Early X-ray missions carried Bragg-crystal spectrometers; later missions like EXOSAT (1983) used transmission gratings. XMM-Newton is the first mission to use the latest technology which makes it possible to produce large reflection grating plates, giving simultaneously a high spectral resolution and throughput.
A reflection grating is a mirror with tightly controlled grooves on it, in the case of RGS about 645 grooves per mm, equivalent to 65 grooves in the width of an average human hair! X-rays reflected off the top and the valley of the grooves interfere with each other and cause a spectral image whereby X-rays of different wavelength (or energy) are reflected under slightly different angles.
The two reflection grating arrays (RGA) on XMM-Newton are each composed of 182 such grating plates. Each plate consists of a silicon carbide substrate coated with a thin (2000 Å) film of gold. Measuring 10 × 20 cm, they were produced by a replication process from a mechanically ruled master. The grating plates, with stiffening ribs on their rear side, are integrated onto a beryllium support structure.
The RGS cameras are composed of a strip of nine MOS CCDs developed by the EEV Ltd. Chelmsford (UK), and under the guidance of the Sensor Technology Development group at SRON Utrecht.

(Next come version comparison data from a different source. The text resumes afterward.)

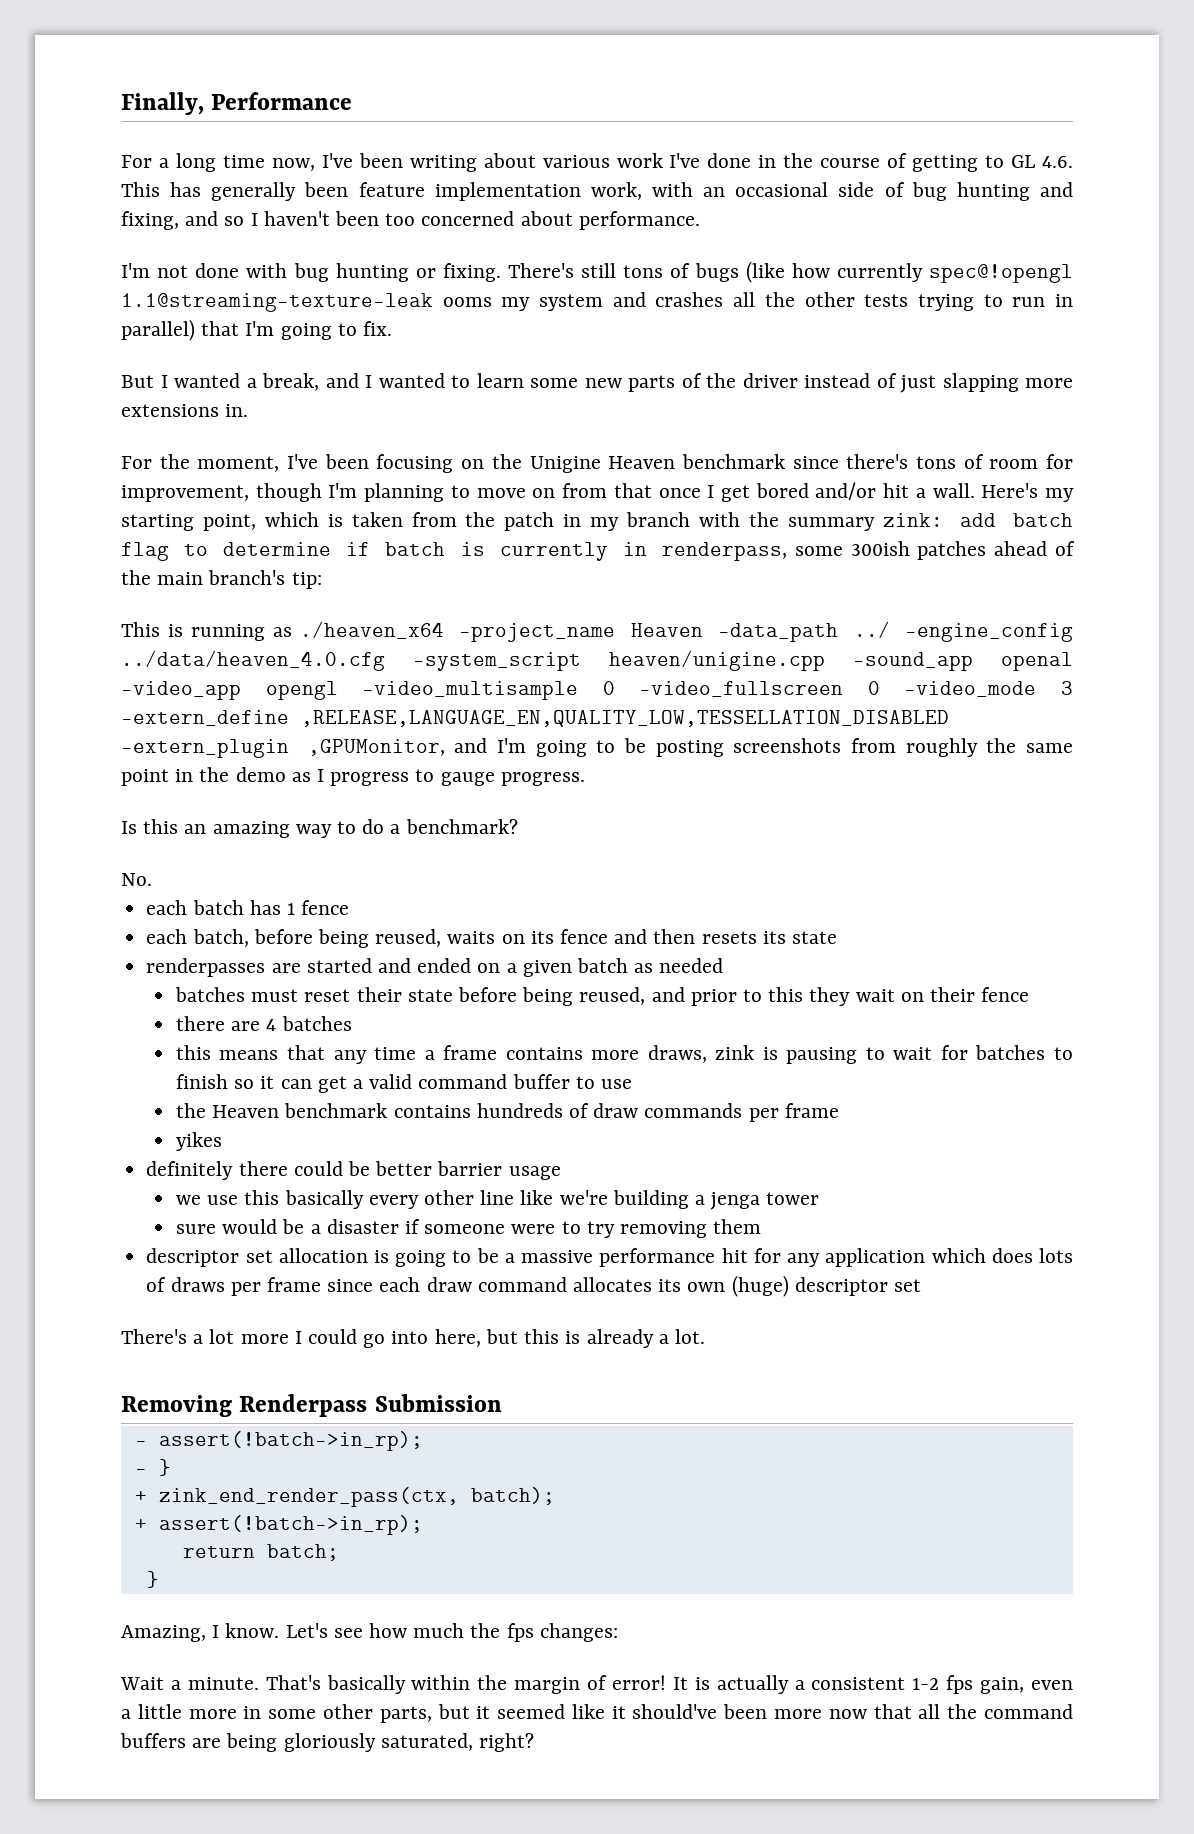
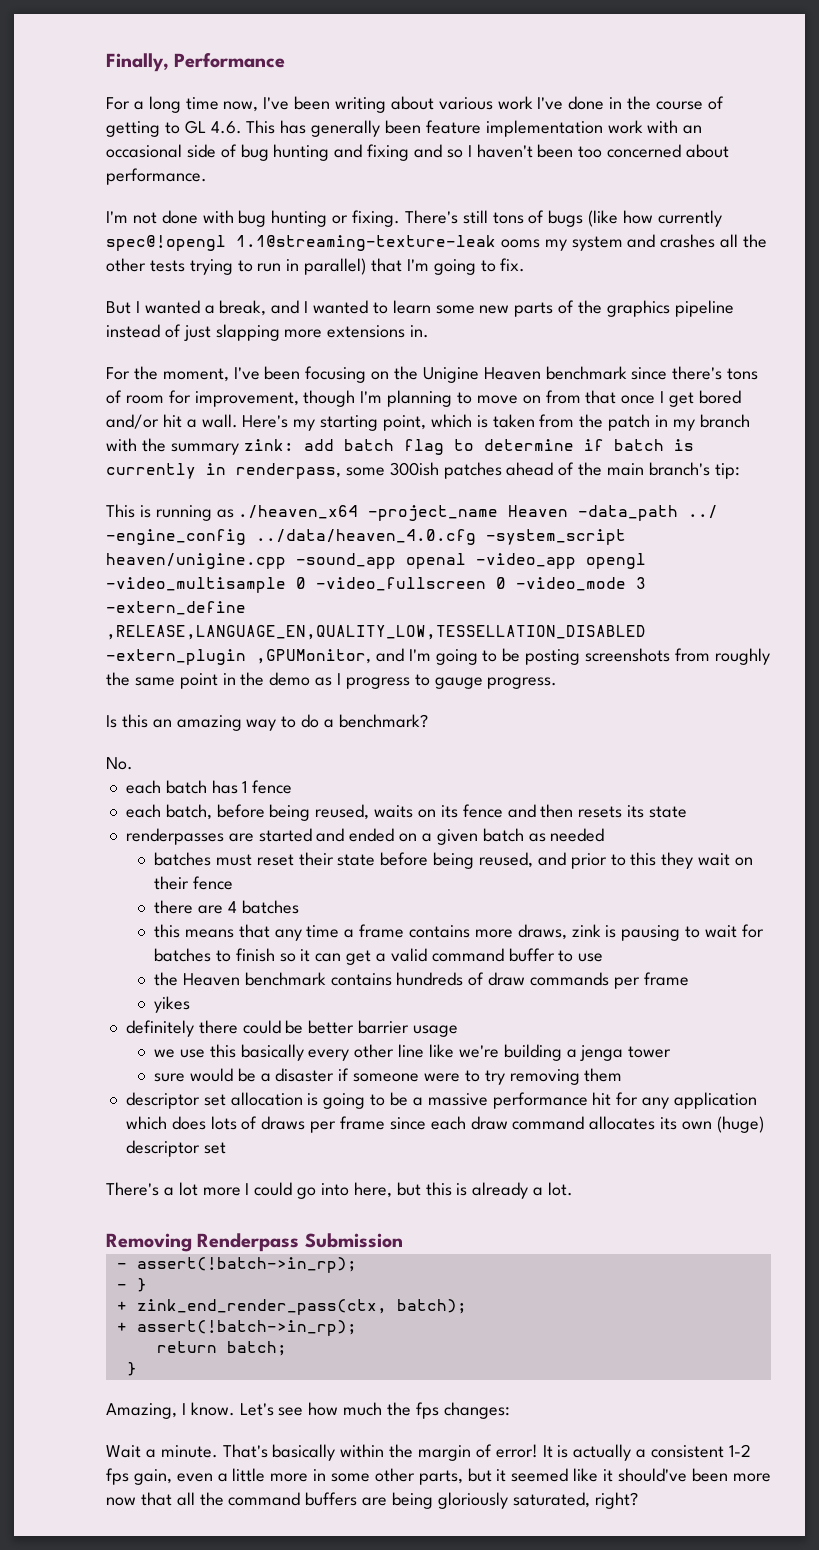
[590,182,642,200] work, -> [607,120,643,134] work
[121,211,179,230] fixing, -> [367,144,410,161] fixing
[742,373,798,388] driver -> [606,300,734,317] graphics pipeline

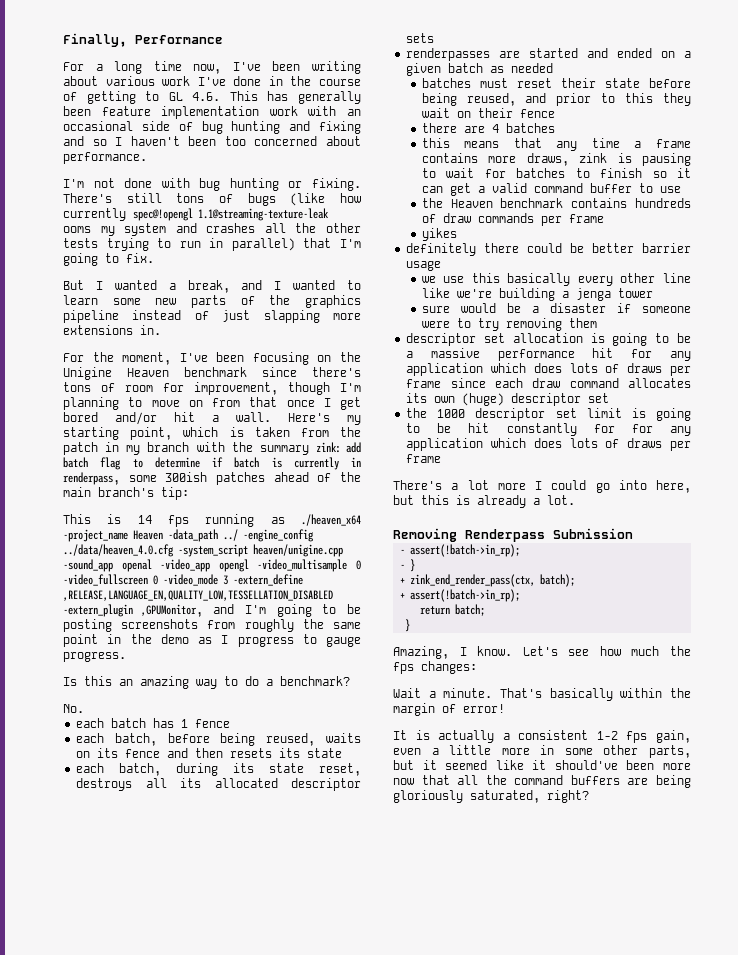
(151, 511) none -> [137,515,189,527] 14 fps
(687, 812) none -> [76,763,361,776] [76,778,361,791] [406,33,435,43] // each batch, during its state reset, destroys all its allocated descriptor sets
(226, 1148) none -> [406,408,691,421] [406,423,691,436] [406,438,691,451] [406,454,442,463] // the 1000 descriptor set limit is going to be hit constantly for for any application which does lots of draws per frame
(538, 1451) none -> (505, 708) //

These back-illuminated CCDs are operated in single photon counting and frame transfer mode, and for each photon they very accurately measure its position on the detector and its energy. From the photon positions the high resolution X-ray spectrum as diffracted by the grating array is determined. Combining the energy and position information allows to separate the contributions from the various overlapping grating orders.
To reduce background noise, the cameras are operated nominally at -80°C, and they can operate down to -120 °C. This temperature is provided by the coldness of space captured by two passive radiators on the outside of the spacecraft.
The spectral data provided by the CCDs of the RGS cameras is typically presented as a curve displaying the presence, seen as peaks or lines, of certain elements (such as iron, oxygen, silicon) in the X-ray source under observation. For astrophysical sources, the positions and sizes of the peaks in the spectrum are a measure of the temperature and the relative abundance of the different elements, respectively. The data can also provide clues as to the density of the emitting gas. The main ('first spectral order') curve will be accompanied by a second or third order curve, produced by the reflection grating assembly.
The wavelength band chosen for RGS (5 - 35 Å) contains the K-shell transitions of oxygen, neon, magnesium, aluminium, silicon, as well as the L-shell transitions of iron. Each time one of these transitions takes place in the atom, a distinct amount of energy is released, in the form of a photon. So, different atomic transitions generate photons with different energies, which in turn show up as different spectral lines in the X-ray spectrum.
Detailed study of these spectral features allows the physical characteristics (density, temperature, ionisation state, element abundances, mass motions and redshift) of the emitting region and its surrounding environment. XMM-Newton makes it possible to study these spectral features in many types of astrophysical objects like stellar coronas, binary star systems, supernova remnants, clusters of galaxies and distant active galactic nuclei.
X-ray spectroscopy can also be useful to astronomers investigating gamma-ray bursts, which can also be observed at X-ray wavelengths. Like the 'after-glow' observations made by the BeppoSAX satellite (Italy-Netherlands 1996), XMM-Newton is also able to contribute to an understanding of these phenomenally powerful and mysterious bursts of gamma rays.